Their hostage looked a good deal less smug in real life than he did in the picture. His beard had several days’ growth, his hair was dishevelled and there were dark rings under his eyes.
There was no doubting, however, that it was the same man.
Jacob held the playing card up to the hostage’s face.
‘Snap,’ he said.
The processing centre was not far away. Before the invasion it had been an interrogation centre for Al-Mukhabarat, the Iraqi Intelligence Service – not a place you wanted to end up. Sam wasn’t so green not to realise, however, that little had changed in that respect since the Americans had taken over the facility. Al-Mukhabarat were not known for the gentleness of their interrogation techniques; but then, neither were the CIA.

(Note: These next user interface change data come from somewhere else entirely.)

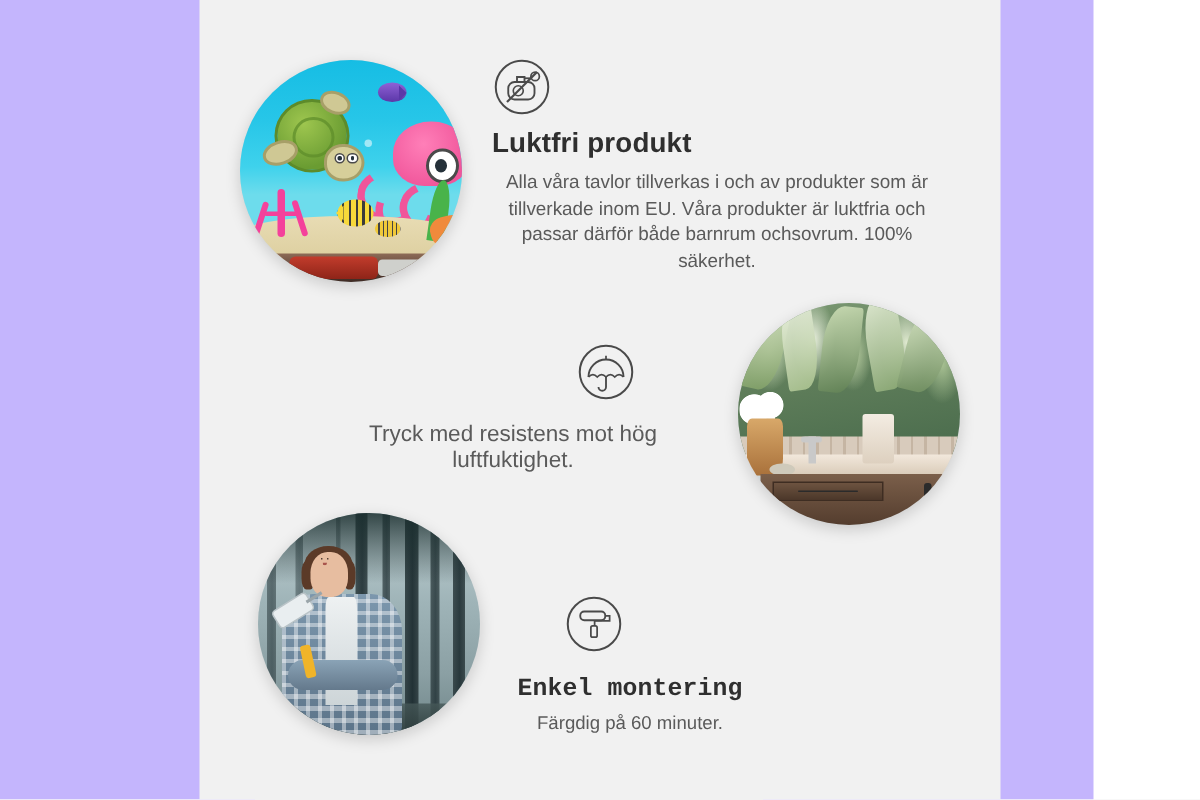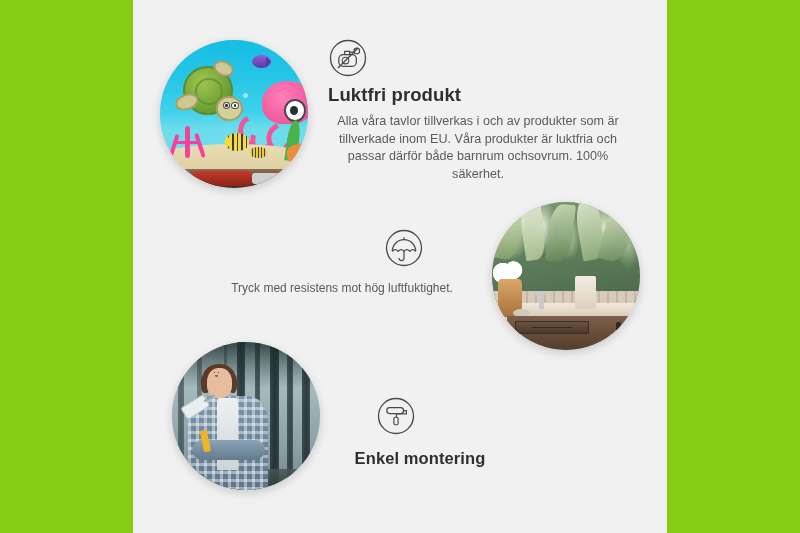--- a/index.html
+++ b/index.html
@@ -2,21 +2,21 @@
 <html><head>
 <meta charset="utf-8">
 <style>
   html,body{margin:0;padding:0;}
   body{
     width:800px;height:533px;
     background:#ffffff;
     font-family:"Liberation Sans","DejaVu Sans",sans-serif;
     overflow:hidden;
   }
-  .stage{position:relative;width:800px;height:533px;background:#84cc16;}
+  .stage{position:relative;width:729px;height:533px;background:#c4b5fd;}
 
   
   .panel{
     position:absolute;left:133px;top:0;width:534px;height:533px;
     background:#f1f1f1;
   }
 
   
   .circle{
     position:absolute;border-radius:50%;overflow:hidden;
@@ -182,28 +182,28 @@
   
   #feat-odour{left:328px;top:38px;width:300px;text-align:left;}
   #feat-odour .f-icon{margin:0 0 6px 0;}
   #feat-odour .f-title{font-size:18.5px;line-height:22px;margin:0 0 7px 0;}
   #feat-odour .f-body{font-size:12.6px;line-height:17.6px;}
 
   
   #feat-water{left:210px;top:228px;width:264px;text-align:center;}
   #feat-water .f-icon{margin:0 auto 8px auto;}
   #feat-water .f-title{font-size:16.5px;line-height:20px;margin:0 0 5px 0;}
-  #feat-water .f-body{font-size:12px;line-height:17px;}
+  #feat-water .f-body{font-size:15px;line-height:17px;}
   #feat-water .ic-wrap{text-align:right;padding-right:50px;}
   #feat-water .ic-wrap .f-icon{display:inline-block;}
 
   
   #feat-mount{left:300px;top:396px;width:240px;text-align:center;}
   #feat-mount .f-icon{margin:0 auto 8px auto;}
-  #feat-mount .f-title{font-size:16.5px;line-height:20px;margin:0 0 5px 0;}
+  #feat-mount .f-title{font-size:16.5px;line-height:20px;margin:0 0 5px 0;font-family:Liberation Mono, monospace;}
   #feat-mount .f-body{font-size:12.4px;line-height:17px;}
   #feat-mount .ic-wrap{text-align:center;padding-right:48px;}
   #feat-mount .ic-wrap .f-icon{display:inline-block;}
 </style>
 </head>
 <body>
 
 <div class="stage">
 
   <div class="panel"></div>
@@ -329,15 +329,16 @@
   <div class="feature" id="feat-mount">
     <div class="ic-wrap">
       <svg class="f-icon" viewBox="0 0 48 48">
         <circle cx="24" cy="24" r="21" fill="none" stroke="#4a4a4a" stroke-width="1.6"></circle>
         <rect x="13" y="14" width="20" height="7" rx="3.2" fill="none" stroke="#4a4a4a" stroke-width="1.5"></rect>
         <path d="M33 17.5 h3.5 v4 h-12 v4" fill="none" stroke="#4a4a4a" stroke-width="1.4"></path>
         <rect x="21.5" y="25.5" width="5" height="9" rx="1.4" fill="none" stroke="#4a4a4a" stroke-width="1.4"></rect>
       </svg>
     </div>
     <div class="f-title">Enkel montering</div>
+    <div class="f-body">Färgdig på 60 minuter.</div>
   </div>
 
 </div>
 
 </body></html>

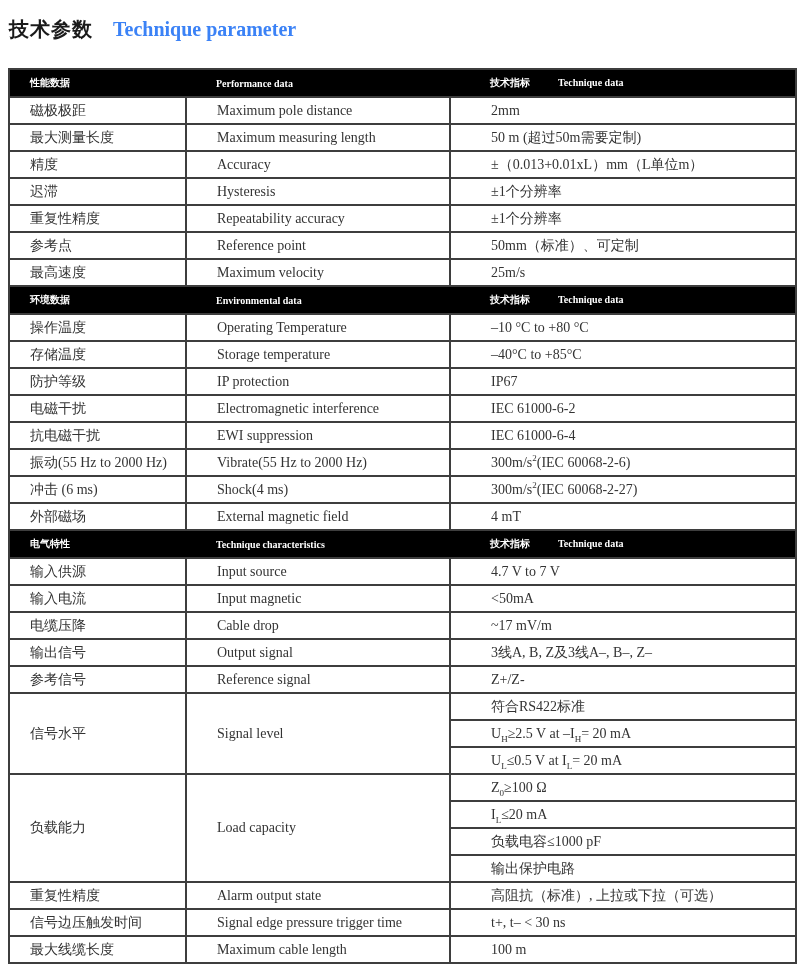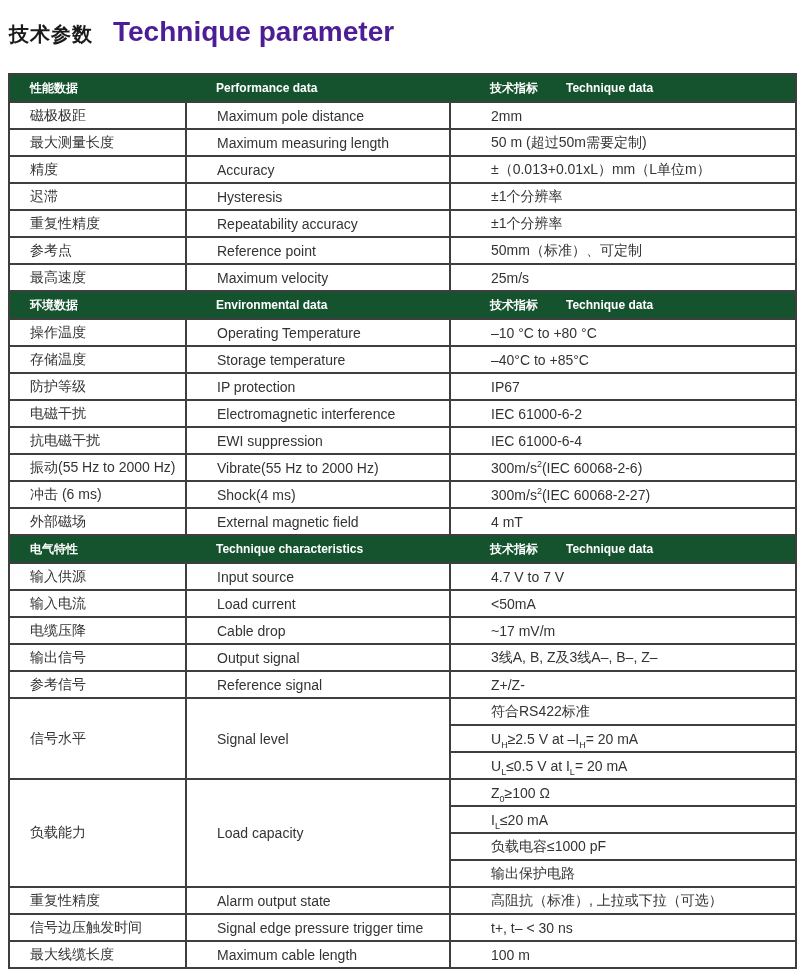--- a/index.html
+++ b/index.html
@@ -2,27 +2,27 @@
 <html><head>
 <meta charset="utf-8">
 <style>
   html,body{margin:0;padding:0;background:#ffffff;}
   body{
     width:801px;height:969px;
     font-family:"Liberation Sans", sans-serif;
     color:#333;
     overflow:hidden;
   }
-  .page{position:relative;width:801px;height:769px;}
+  .page{position:relative;width:801px;height:769px;font-family:Liberation Serif, serif;}
   .title-bar{
     display:flex;align-items:baseline;gap:20px;
     padding:16px 0 0 9px;
   }
   .title-zh{font-size:20px;font-weight:bold;color:#1a1a1a;letter-spacing:1px;}
-  .title-en{font-size:28px;font-weight:bold;color:#4c1d95;}
+  .title-en{font-size:20px;font-weight:bold;color:#3b82f6;}
   table.spec{
     border-collapse:collapse;
     table-layout:fixed;
     width:787px;
     margin:25px 6px 0 8px;
   }
   col.c1{width:177px;}
   col.c2{width:264px;}
   col.c3{width:346px;}
   td{
@@ -34,24 +34,24 @@
     vertical-align:middle;
     white-space:nowrap;
     overflow:hidden;
   }
   tr.r{height:27px;}
   tr.h{height:28px;}
   td.c1{padding-left:20px;}
   td.c2{padding-left:30px;}
   td.c3{padding-left:40px;}
   tr.h td{
-    background:#14532d;
+    background:#000000;
     color:#ffffff;
     font-weight:bold;
-    font-size:12px;
+    font-size:10px;
   }
   tr.h td.hc1{border-right:none;}
   tr.h td.hc2{border-left:none;border-right:none;}
   tr.h td.hc3{border-left:none;}
   .spec-zh{margin-right:28px;}
   sub,sup{font-size:9px;line-height:0;}
 </style>
 </head>
 <body>
 
@@ -162,21 +162,21 @@
           <td class="c2 hc2">Technique characteristics</td>
           <td class="c3 hc3"><span class="spec-zh">技术指标</span><span>Technique data</span></td>
         </tr>
         <tr class="r">
           <td class="c1">输入供源</td>
           <td class="c2">Input source</td>
           <td class="c3">4.7 V to 7 V</td>
         </tr>
         <tr class="r">
           <td class="c1">输入电流</td>
-          <td class="c2">Load current</td>
+          <td class="c2">Input magnetic</td>
           <td class="c3">&lt;50mA</td>
         </tr>
         <tr class="r">
           <td class="c1">电缆压降</td>
           <td class="c2">Cable drop</td>
           <td class="c3">~17 mV/m</td>
         </tr>
         <tr class="r">
           <td class="c1">输出信号</td>
           <td class="c2">Output signal</td>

They drove in a three-vehicle convoy, one truck containing the SAS unit, their hostage, and a driver, the other two flanking them on either side. Their driver, a beefy American in shades and a combat helmet, had a bad case of the verbal runs and wasn’t put off by the fact that Sam, Jacob and Mac were sitting in stony silence. ‘Processing centre’s overrun,’ he observed loudly. ‘They’re pulling every last fuckin’ Iraqi in they can lay their hands on, Ba’ath Party or not. Course, a lot of them get sent home again, but not before they get interrogated.’ The driver barked, a brutish, ugly sound. ‘Interrogated? Jeez, they’re getting medieval on them in there. Good thing too if you want my opinion.’